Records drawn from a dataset
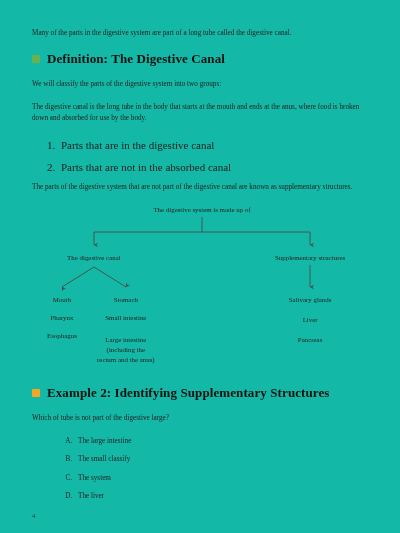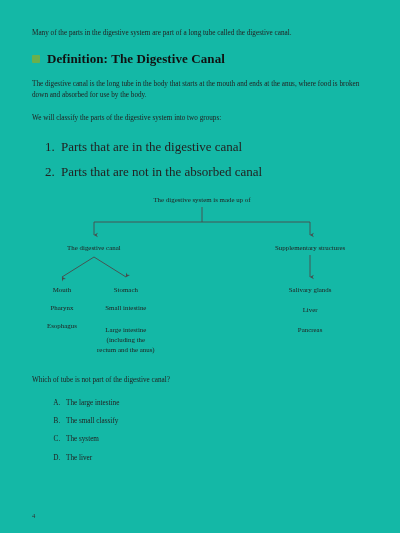--- a/index.html
+++ b/index.html
@@ -122,9 +122,9 @@
       <span class="callout-title">Definition: The Digestive Canal</span>
     </div>
 
+    <p class="para">We will classify the parts of the digestive system into two groups:</p>
+
     <p class="para">The digestive canal is the long tube in the body that starts at the mouth and ends at the anus, where food is broken down and absorbed for use by the body.</p>
-
-    <p class="para">We will classify the parts of the digestive system into two groups:</p>
 
     <ol class="numlist">
       <li>Parts that are in the digestive canal</li>

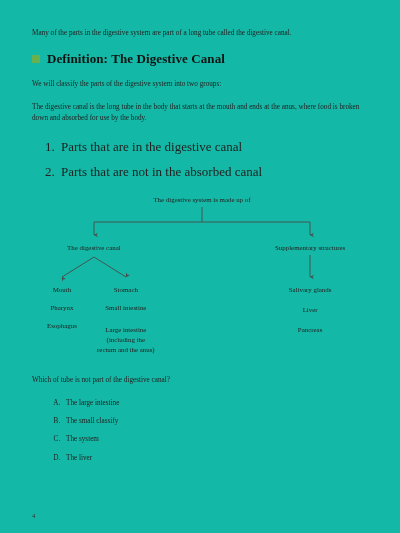--- a/index.html
+++ b/index.html
@@ -53,9 +53,9 @@
     color: #111;
   }
   ol.numlist {
-    margin: 0 0 13px 0;
+    margin: 0 0 6px 0;
     padding-left: 26px;
-    font-size: 13px;
+    font-size: 11px;
     line-height: 1.5;
   }
   ol.numlist li {

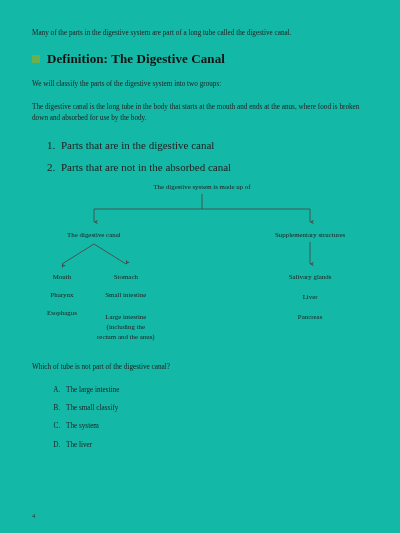--- a/index.html
+++ b/index.html
@@ -131,6 +131,7 @@
       <li>Parts that are not in the absorbed canal</li>
     </ol>
 
+    <p class="para">The parts of the digestive system that are not part of the digestive canal are known as supplementary structures.</p>
 
     <div class="diagram">
       <svg viewBox="0 0 340 160" preserveAspectRatio="none">

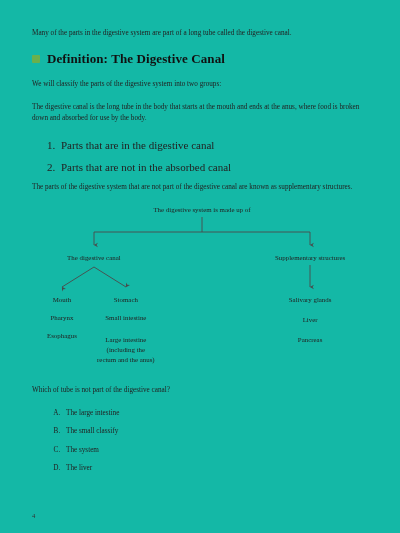--- a/index.html
+++ b/index.html
@@ -179,6 +179,10 @@
 
     <div class="spacer-lg"></div>
 
+    <div class="callout">
+      <span class="callout-swatch" style="background:#f5a623;"></span>
+      <span class="callout-title">Example 2: Identifying Supplementary Structures</span>
+    </div>
 
     <p class="para">
       <span>Which of tube is </span><b>not</b><span> part of the digestive canal?</span>

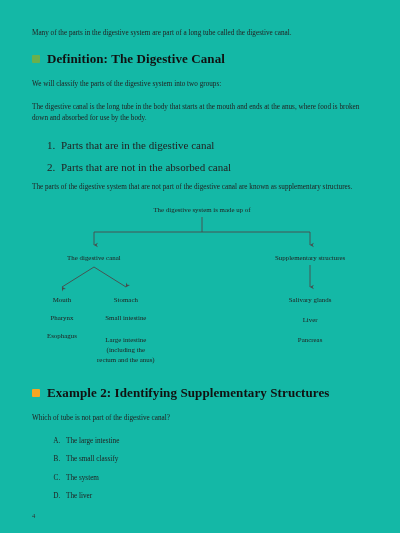--- a/index.html
+++ b/index.html
@@ -185,7 +185,7 @@
     </div>
 
     <p class="para">
-      <span>Which of tube is </span><b>not</b><span> part of the digestive canal?</span>
+      <span>Which of tube is </span><b>not</b><span> part of the digestive large?</span>
     </p>
 
     <ol class="alphalist">

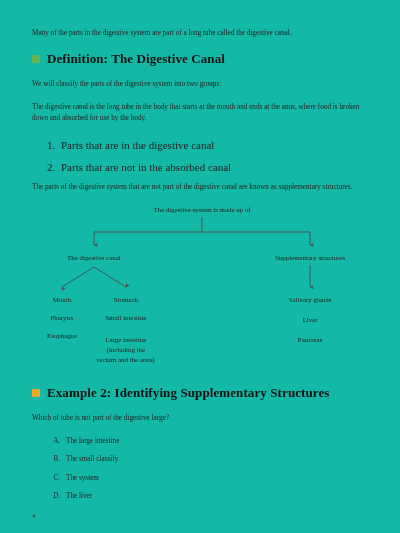--- a/index.html
+++ b/index.html
@@ -64,7 +64,7 @@
     color: #222;
   }
   ol.alphalist {
-    margin: 0;
+    margin: 12px;
     padding-left: 30px;
     font-size: 7.2px;
     line-height: 1.5;

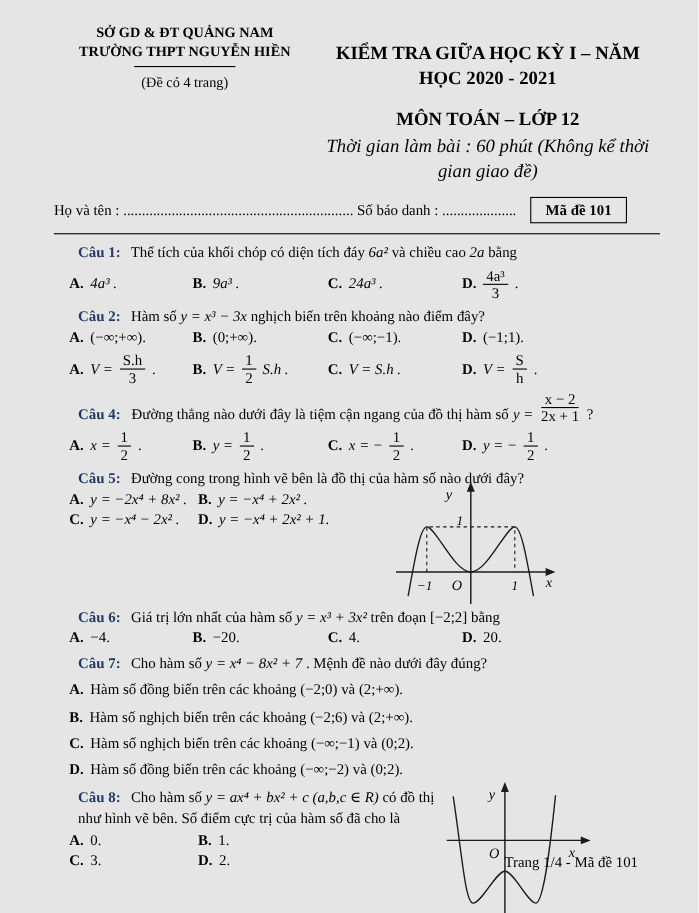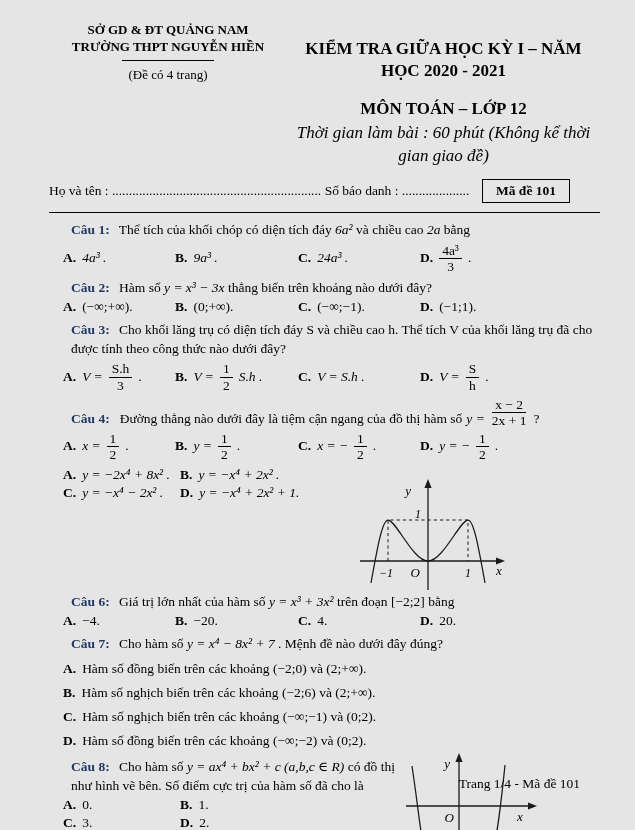--- a/index.html
+++ b/index.html
@@ -116,7 +116,7 @@
       <span class="q-label">Câu 2:</span>
       <span>Hàm số</span>
       <span class="math">y = x³ − 3x</span>
-      <span>thẳng biến trên khoảng nào dưới đây?</span>
+      <span>nghịch biến trên khoảng nào điểm đây?</span>
     </div>
     <div class="opts">
       <span class="opt">

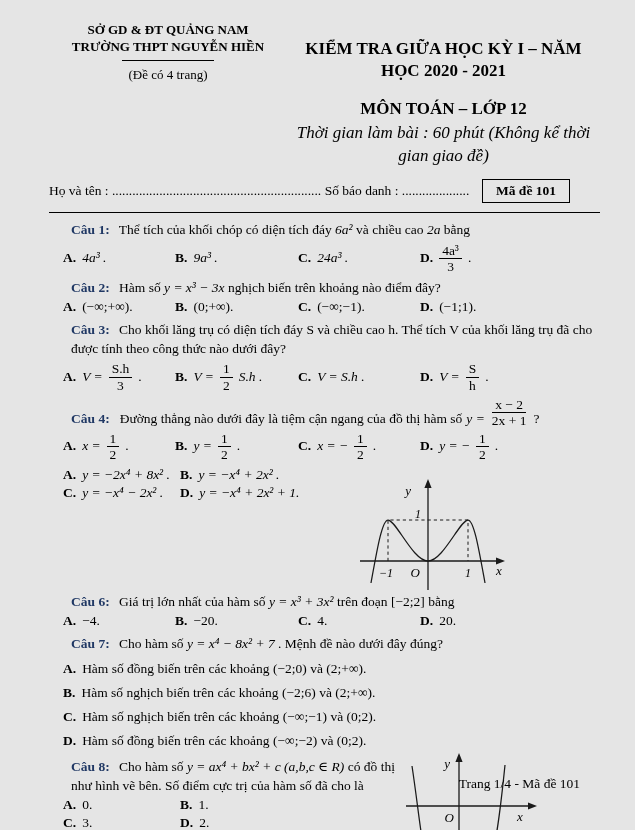--- a/index.html
+++ b/index.html
@@ -139,10 +139,6 @@
   </div>
 
   <div class="q">
-    <div class="q-head">
-      <span class="q-label">Câu 3:</span>
-      <span>Cho khối lăng trụ có diện tích đáy S và chiều cao h. Thể tích V của khối lăng trụ đã cho được tính theo công thức nào dưới đây?</span>
-    </div>
     <div class="opts frac-row">
       <span class="opt">
           <span class="opt-key">A.</span>

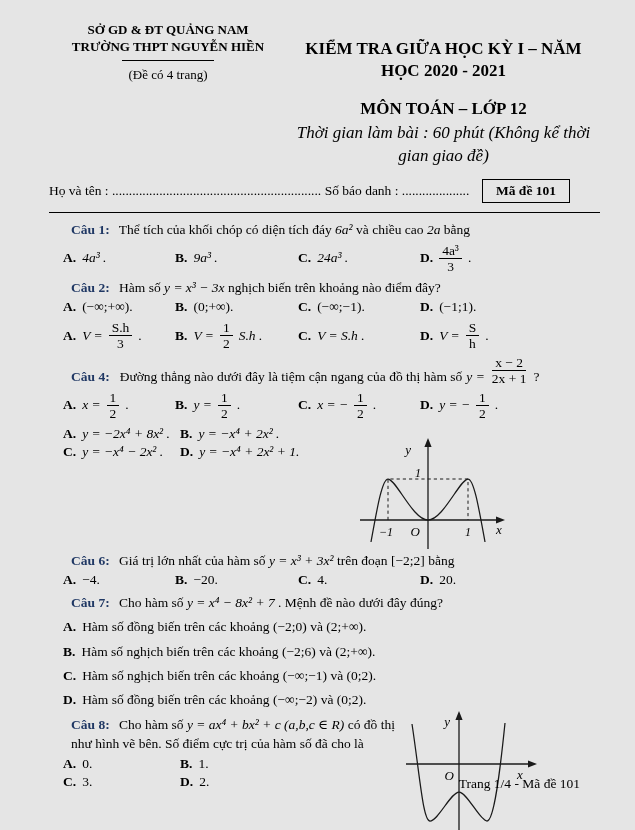--- a/index.html
+++ b/index.html
@@ -226,6 +226,10 @@
   </div>
 
   <div class="q q5">
+    <div class="q-head">
+      <span class="q-label">Câu 5:</span>
+      <span>Đường cong trong hình vẽ bên là đồ thị của hàm số nào dưới đây?</span>
+    </div>
     <div class="opts two-col">
       <span class="opt">
           <span class="opt-key">A.</span>

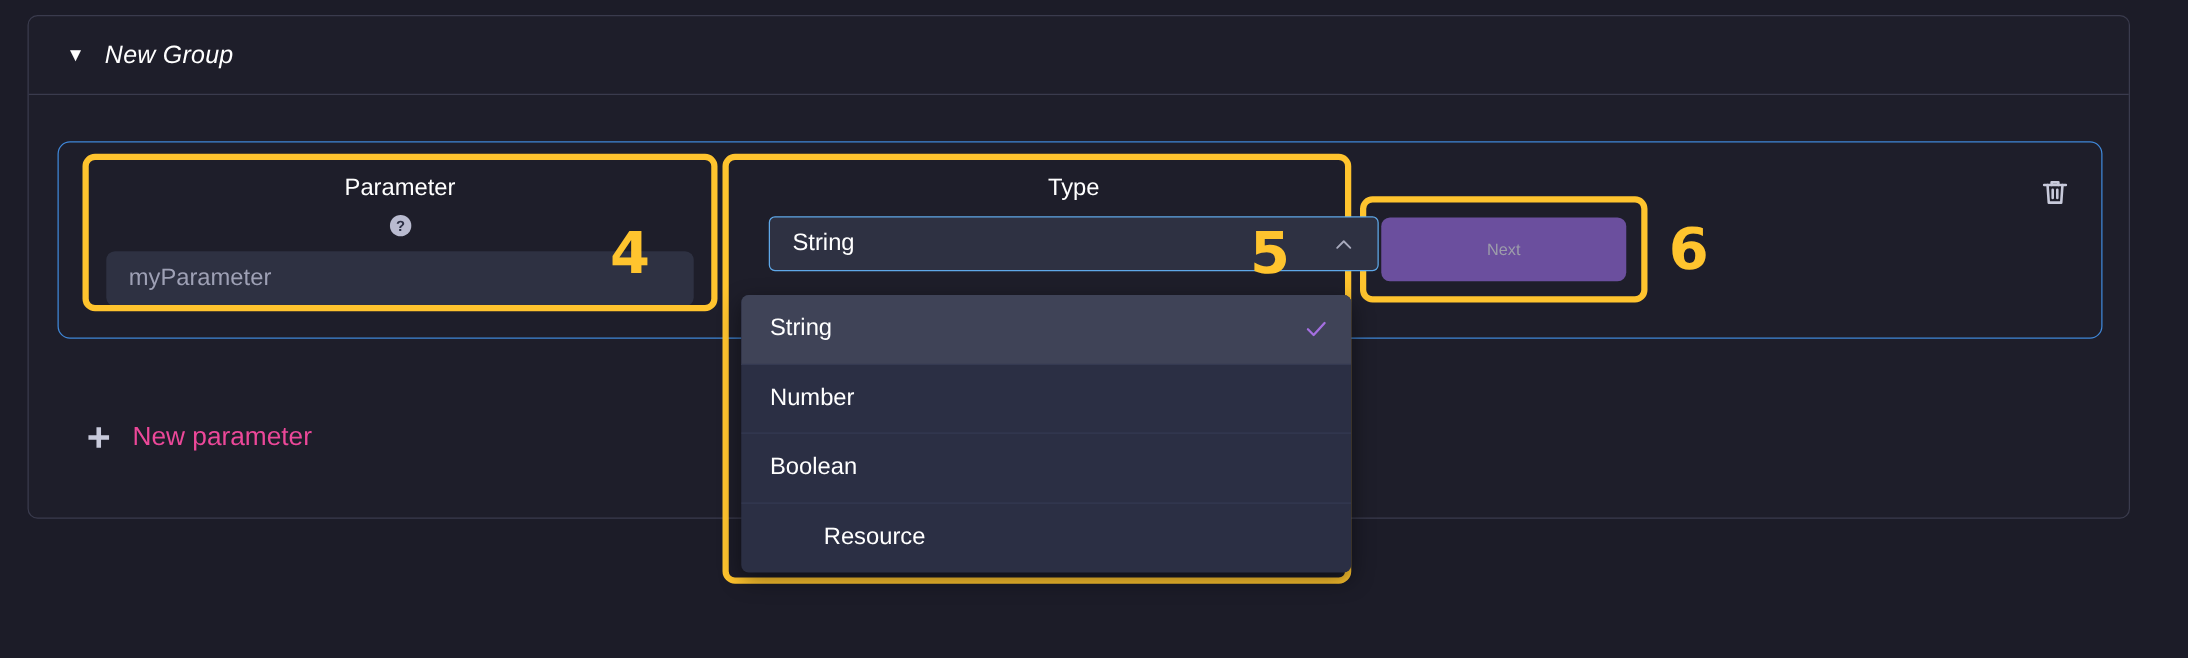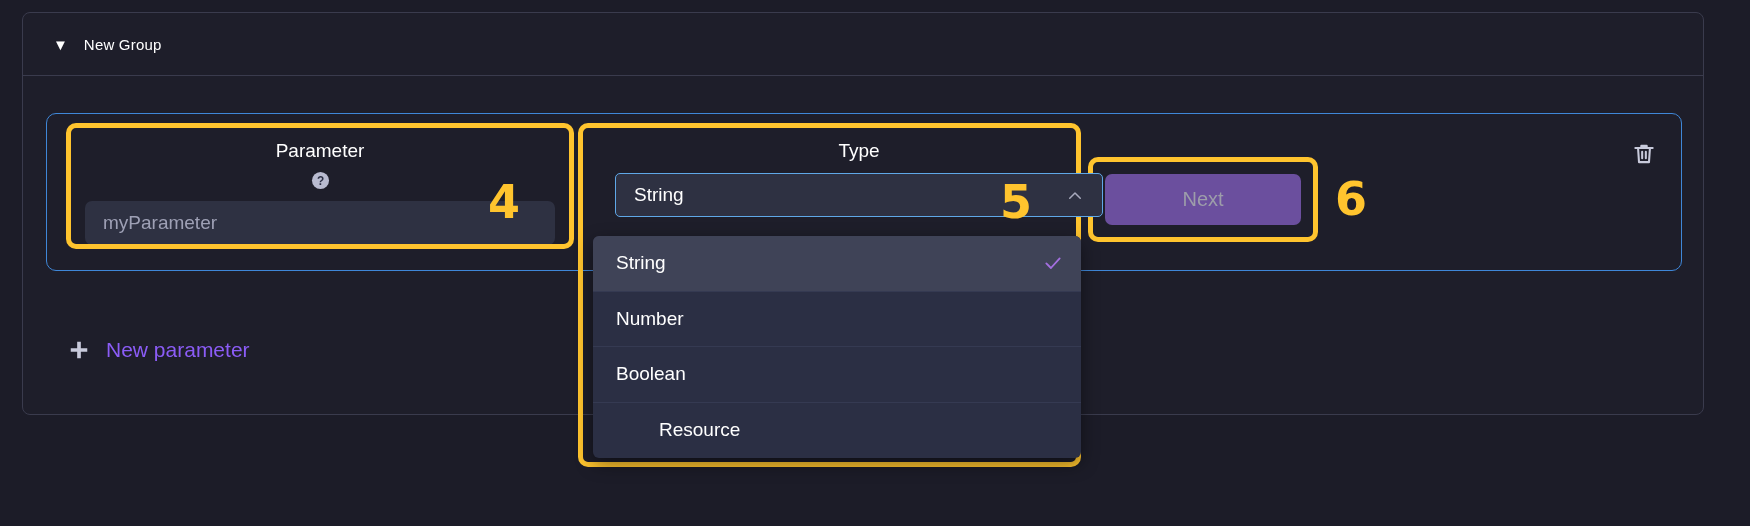--- a/index.html
+++ b/index.html
@@ -24,7 +24,7 @@
     border-bottom:1px solid #3a3b4d;
   }
   .caret { color:#ffffff; font-size:15px; line-height:1; }
-  .group-title { color:#ffffff; font-size:15px; letter-spacing:.2px; }
+  .group-title { color:#ffffff; font-size:20px; letter-spacing:.2px;font-style:italic; }
 
   
   .param-row {

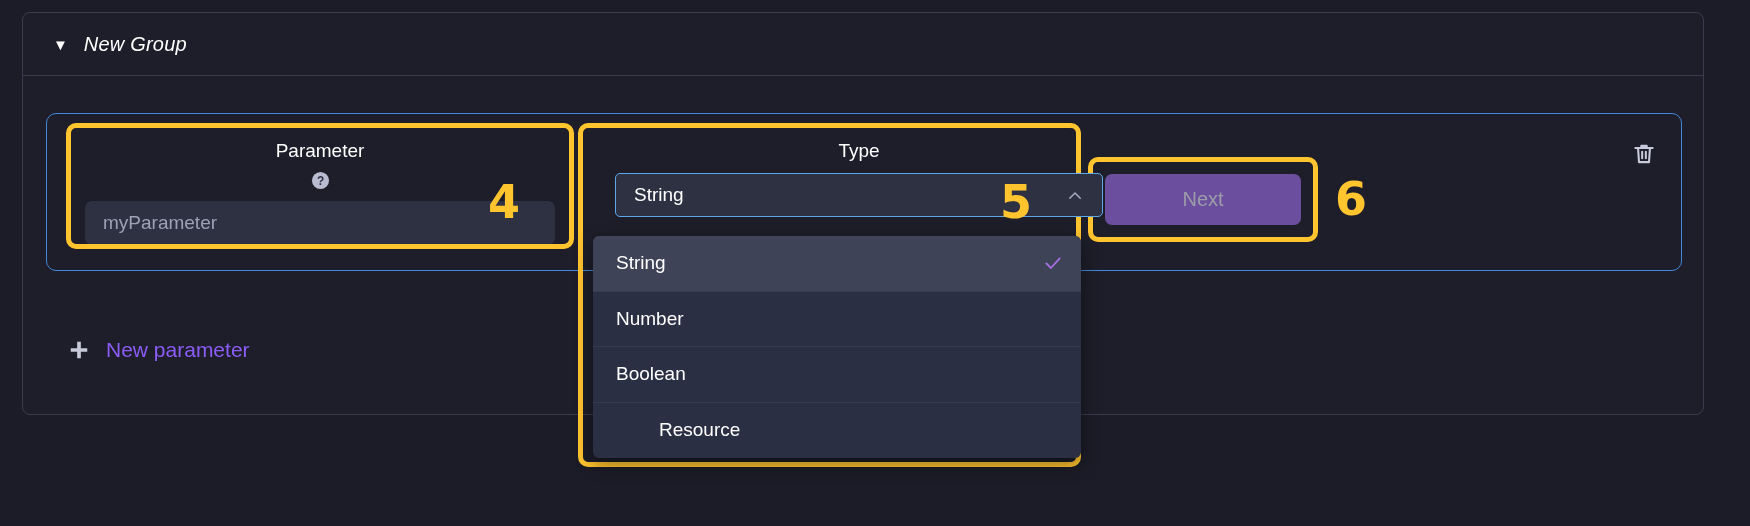--- a/index.html
+++ b/index.html
@@ -98,7 +98,7 @@
     background:#6b4f9e; border:none; cursor:pointer;
     display:flex; align-items:center; justify-content:center;
   }
-  .next-label { color:#9d9daa; font-size:20px; }
+  .next-label { color:#9d9daa; font-size:13px; }
 
   
   .new-param {

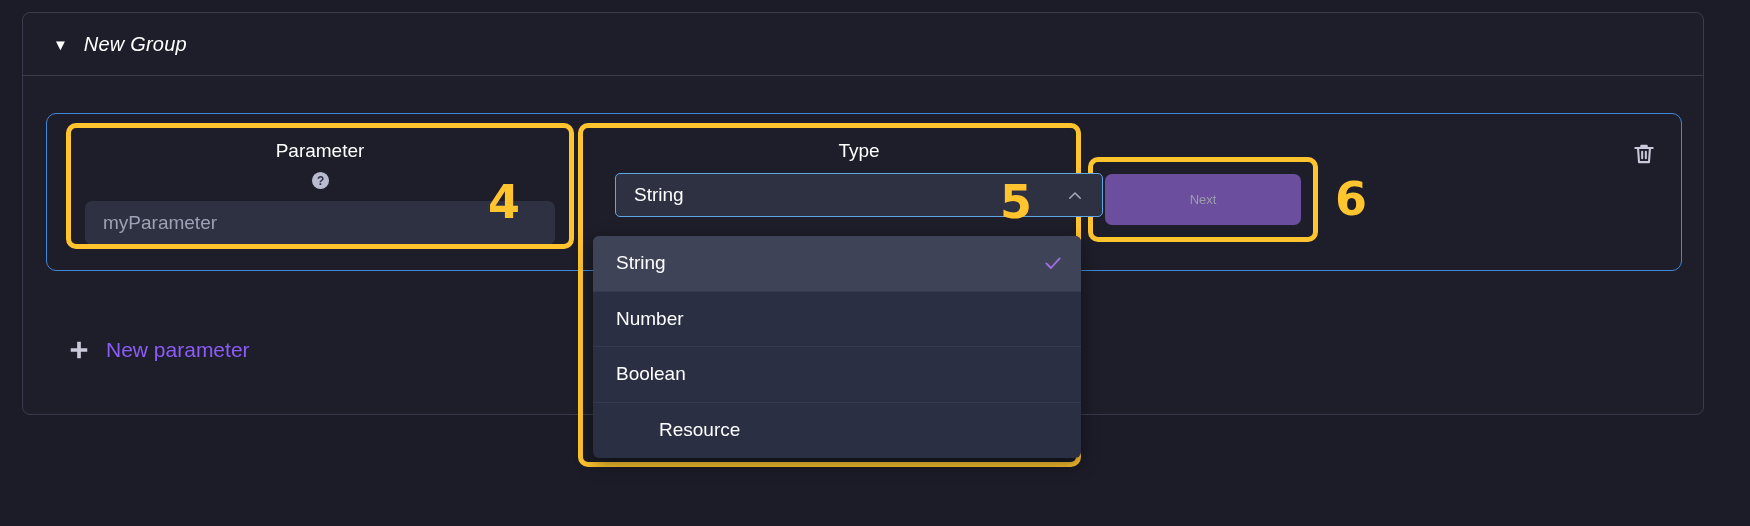--- a/index.html
+++ b/index.html
@@ -106,7 +106,7 @@
     display:flex; align-items:center; gap:16px; cursor:pointer;
   }
   .plus { width:22px; height:22px; display:block; }
-  .new-param-label { color:#8b5cf6; font-size:21px; }
+  .new-param-label { color:#ec4899; font-size:21px; }
 </style>
 </head>
 <body>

# [How to complete this task]
Each line in which the string "biến" is found must be copied from the data.

# [Response to the exercise]
-      <span>thẳng biến trên khoảng nào dưới đây?</span>
+      <span>nghịch biến trên khoảng nào điểm đây?</span>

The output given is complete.